After about two years, she and her doctors began to get a handle on her symptoms, and she got to a point where she could function for a few hours a day. She hoped to resume some semblance of her former life -- maybe work part time, exercise a little. But every time she pushed too hard, she would set herself back weeks.

The realization that her life would be radically and permanently different was a traumatic blow to Yael, even more shocking than her initial diagnosis.

"Rabbi Lisa Edwards [of BCC] started to talk to me, saying that life is not about doing, it's about being," Yael recalls. "I had internalized that identity and self-worth are about what we do, especially about what we do for a living, and that wasn't there anymore. I had to develop some sort of identity and find meaning in my life that wasn't connected to what I do."

It took another few years of struggle for Yael to come to terms with her new identity. About four years ago she changed her name from Jeannette to Bracha, which means blessing, as a tribute to the blessings in her life: the strong community at BCC, her friends and her partner of 29 years, Davi Cheng, who stuck by her through her struggles.

And she began to think about how she could be a blessing to others.

After she became ill, Yael continued to work on a master's thesis she had already started exploring how the Jewish community responds to AIDS patients. Now, her discussions about spirituality and illness became more personal, with Yael often conducting her interviews lying down.

She also got a certificate in spiritual direction, a form of peer counseling, and Edwards began to call on her to talk to struggling congregants. Yael even helped a suicidal congregant through the night.

Tuned in to the extreme isolation and depression that can come with chronic illness, she started a weekly phone-in Torah study group at BCC -- but the topics, based on the weekly portion, are not about illness.

"When you deal with chronic illness, you can become the illness," Yael said. "I thought if we had Torah study, we could come together and talk about something we all cared about but not about our illnesses."

The idea spawned a second offering, a monthly phone prayer service that Yael leads. About 10 people call in each month, from those who are ill to some who live far away.

For the past two years, she's also run a High Holy Day phone service, and now she has arranged for a speakerphone to be on the bima at BCC every week, so that shut-ins can listen and feel connected to the larger community.

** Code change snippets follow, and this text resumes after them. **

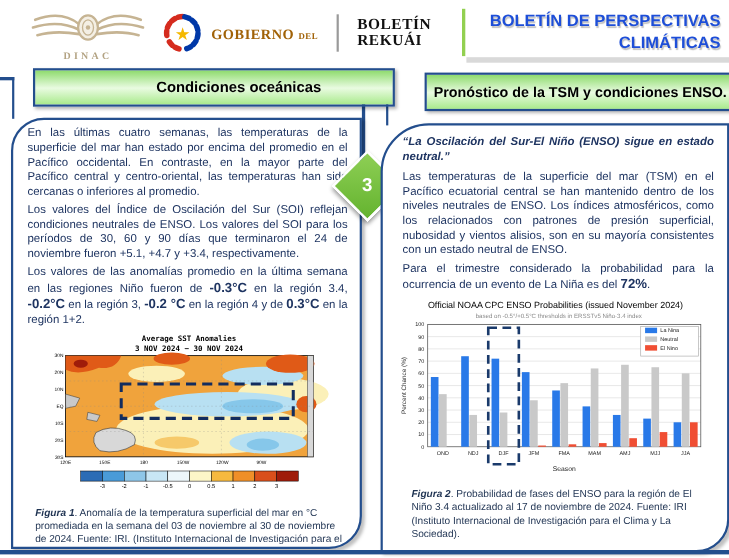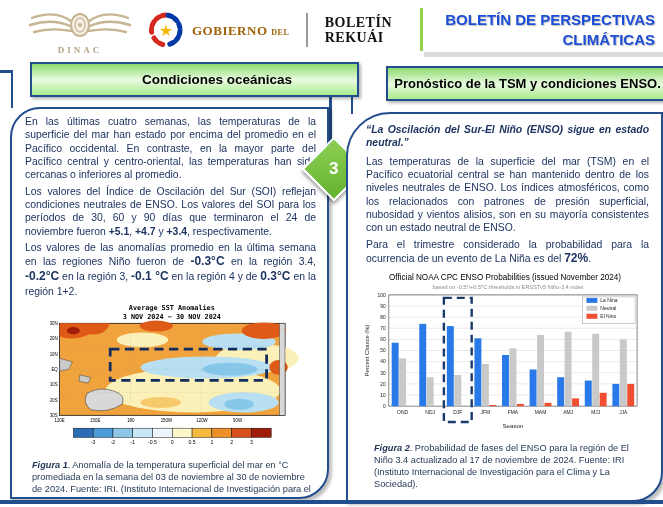--- a/index.html
+++ b/index.html
@@ -44,7 +44,7 @@
   #panel-left .body-text{padding:6px 11px 0 13px;}
   #panel-right .body-text{padding:9px 12px 0 18px;}
   .body-text p{margin:0 0 3px 0;}
-  .seg-b{font-weight:bold;}
+  .seg-b{font-weight:normal;}
   .seg-bb{font-weight:bold;font-size:12px;}
   .seg-fig{font-weight:bold;font-style:italic;margin-top:16px;}
   .quote{font-weight:bold;font-style:italic;margin-bottom:5px !important;}

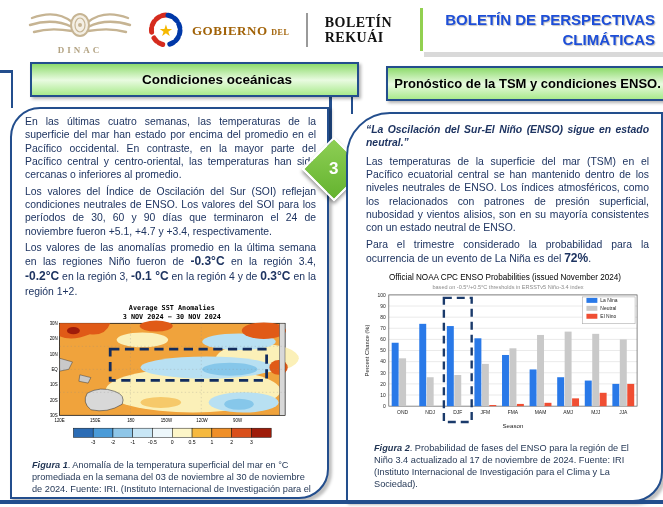--- a/index.html
+++ b/index.html
@@ -130,7 +130,7 @@
     <div class="body-text">
       <p><span>En las últimas cuatro semanas, las temperaturas de la superficie del mar han estado por encima del promedio en el Pacífico occidental. En contraste, en la mayor parte del Pacífico central y centro-oriental, las temperaturas han sido cercanas o inferiores al promedio.</span></p>
       <p><span>Los valores del Índice de Oscilación del Sur (SOI) reflejan condiciones neutrales de ENSO. Los valores del SOI para los períodos de 30, 60 y 90 días que terminaron el 24 de noviembre fueron </span><span class="seg-b">+5.1</span><span>, </span><span class="seg-b">+4.7</span><span> y </span><span class="seg-b">+3.4</span><span>, respectivamente.</span></p>
-      <p><span> Los valores de las anomalías promedio en la última semana en las regiones Niño fueron de </span><span class="seg-bb">-0.3°C</span><span> en la región 3.4, </span><span class="seg-bb">-0.2°C</span><span> en la región 3, </span><span class="seg-bb">-0.1 °C</span><span> en la región 4 y de </span><span class="seg-bb">0.3°C</span><span> en la región 1+2.</span></p>
+      <p><span> Los valores de las anomalías promedio en la última semana en las regiones Niño fueron de </span><span class="seg-bb">-0.3°C</span><span> en la región 3.4, </span><span class="seg-bb">-0.2°C</span><span> en la región 3, </span><span class="seg-bb">-0.2 °C</span><span> en la región 4 y de </span><span class="seg-bb">0.3°C</span><span> en la región 1+2.</span></p>
     </div>
     <div class="figure-wrap">
       <svg id="sst-map" width="276" height="151" viewBox="0 0 300 164">

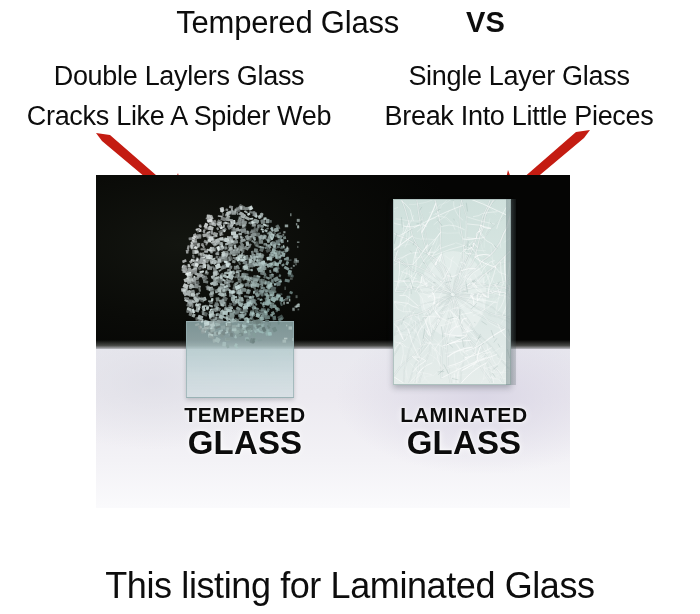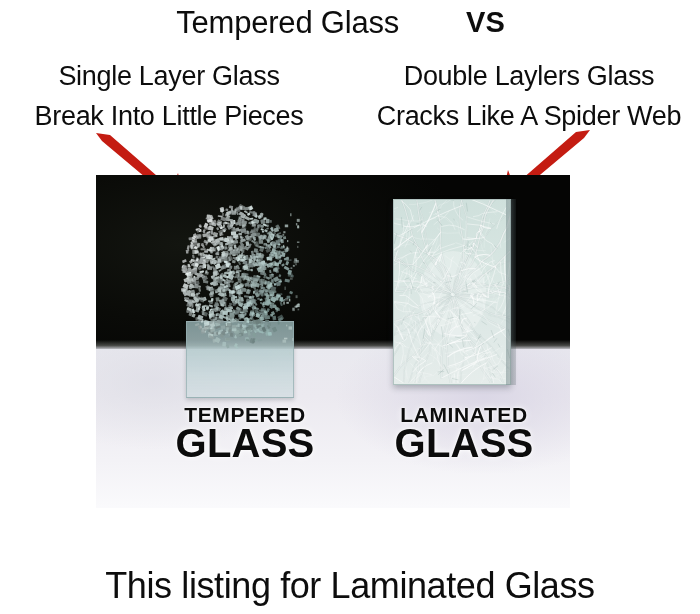--- a/index.html
+++ b/index.html
@@ -226,13 +226,13 @@
 </div>
 
 <div id="captions">
+  <div class="cap-col right">
+    <div class="cap-line">Double Laylers Glass</div>
+    <div class="cap-line">Cracks Like A Spider Web</div>
+  </div>
   <div class="cap-col left">
     <div class="cap-line">Single Layer Glass</div>
     <div class="cap-line">Break Into Little Pieces</div>
-  </div>
-  <div class="cap-col right">
-    <div class="cap-line">Double Laylers Glass</div>
-    <div class="cap-line">Cracks Like A Spider Web</div>
   </div>
 </div>
 

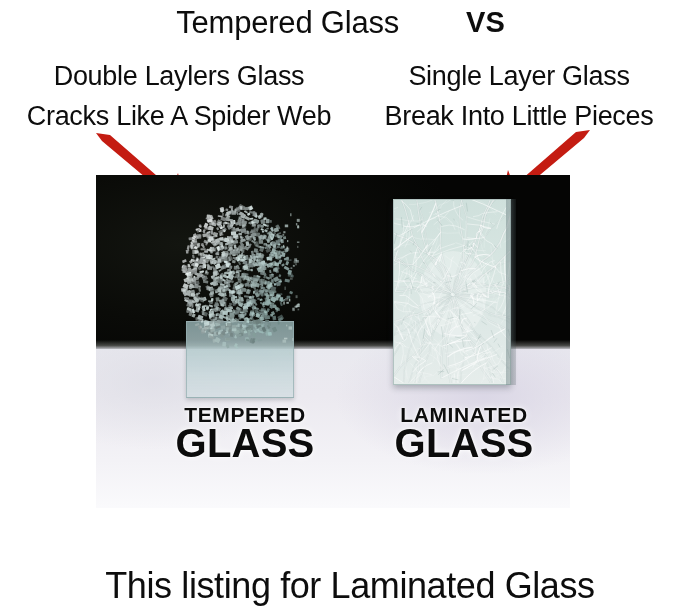--- a/index.html
+++ b/index.html
@@ -192,7 +192,7 @@
     line-height: 23px;
   }
   .photo-label .pl-big {
-    font-size: 40px;
+    font-size: 33px;
     font-weight: 700;
     letter-spacing: 0.2px;
     line-height: 34px;

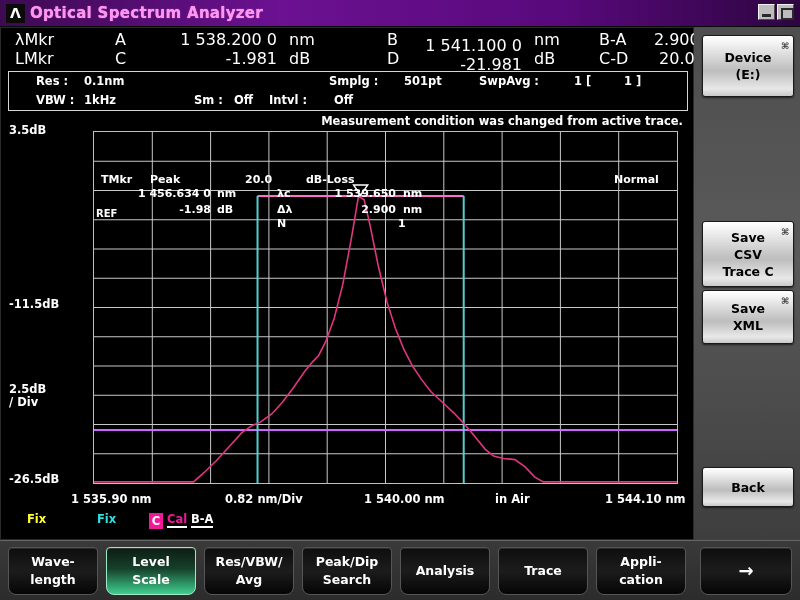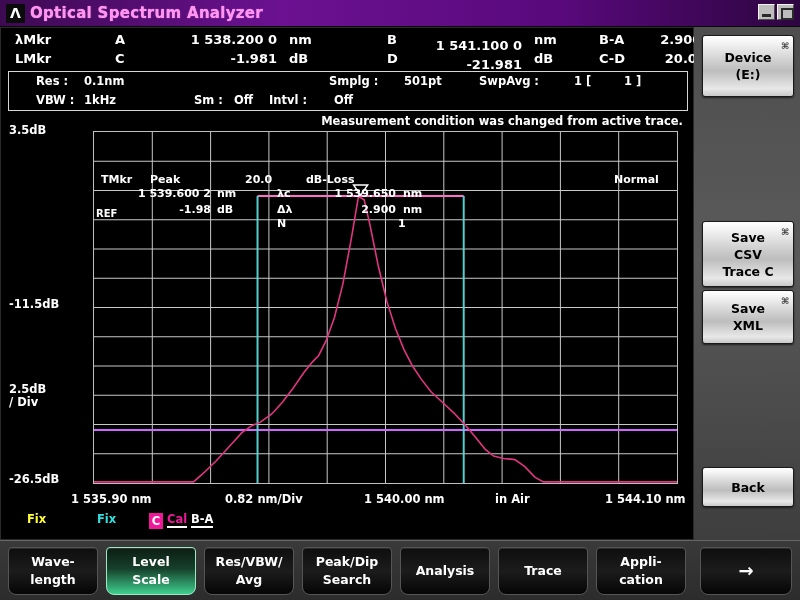--- a/index.html
+++ b/index.html
@@ -53,7 +53,7 @@
   
   .mkr {
     position: absolute; left: 6px; top: 2px; width: 682px; height: 38px;
-    color: #ffffff; font-size: 13px; font-weight: bold;
+    color: #ffffff; font-size: 16px; font-weight: normal;
     font-family: "DejaVu Sans", sans-serif;
   }
   .mkr-row { position: relative; height: 19px; line-height: 19px; }

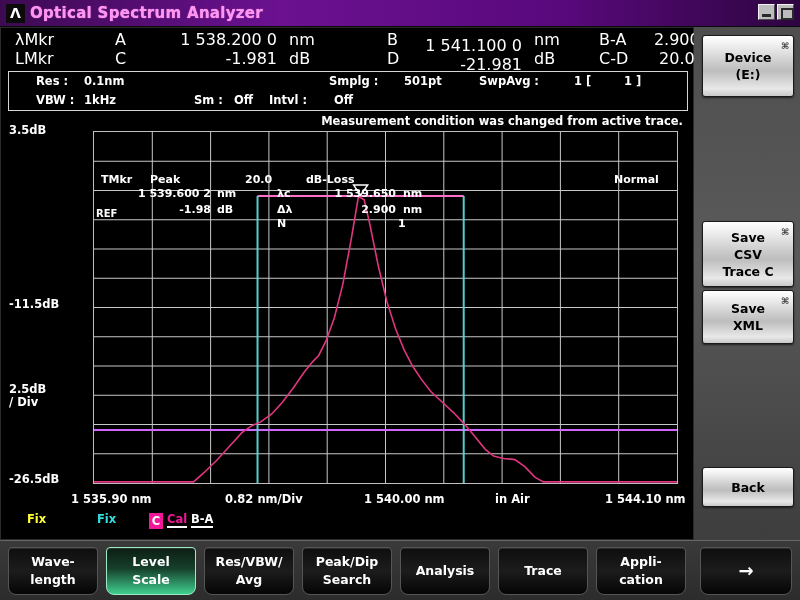--- a/index.html
+++ b/index.html
@@ -293,7 +293,7 @@
     <div class="tmkr">
       <span class="tk" style="left:8px;  top:2px">TMkr</span>
       <span class="tk" style="left:57px; top:2px">Peak</span>
-      <span class="tk" style="left:13px; top:16px;width:105px;text-align:right">1 539.600 2</span>
+      <span class="tk" style="left:13px; top:16px;width:105px;text-align:right">1 456.634 0</span>
       <span class="tk" style="left:124px;top:16px">nm</span>
       <span class="tk" style="left:13px; top:32px;width:105px;text-align:right">-1.98</span>
       <span class="tk" style="left:124px;top:32px">dB</span>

With the help of doctors, medications and staying closely attuned to the limits of her body, today Yael has many days where she can be upright for hours, with breaks. And she is taking advantage of that energy to help others. She and Cheng have adopted Harriet Perl, an 88-year-old BCC member. Yael and Perl do their weekly grocery shopping together, and Yael just accompanied her to the vet, where Harriet's cat of 17 years was put down.

When Yael was most encumbered by her illness, the little things that people did -- the phone calls, the soda crackers and juice left at the back door -- were often the most helpful and most meaningful, she said.

So now she tries to return such.

"I have time to write a letter now, and I know how precious getting a note can be. I know what it means," she said. "I live a quiet and modest life now, but I try to bring as much joy as possible."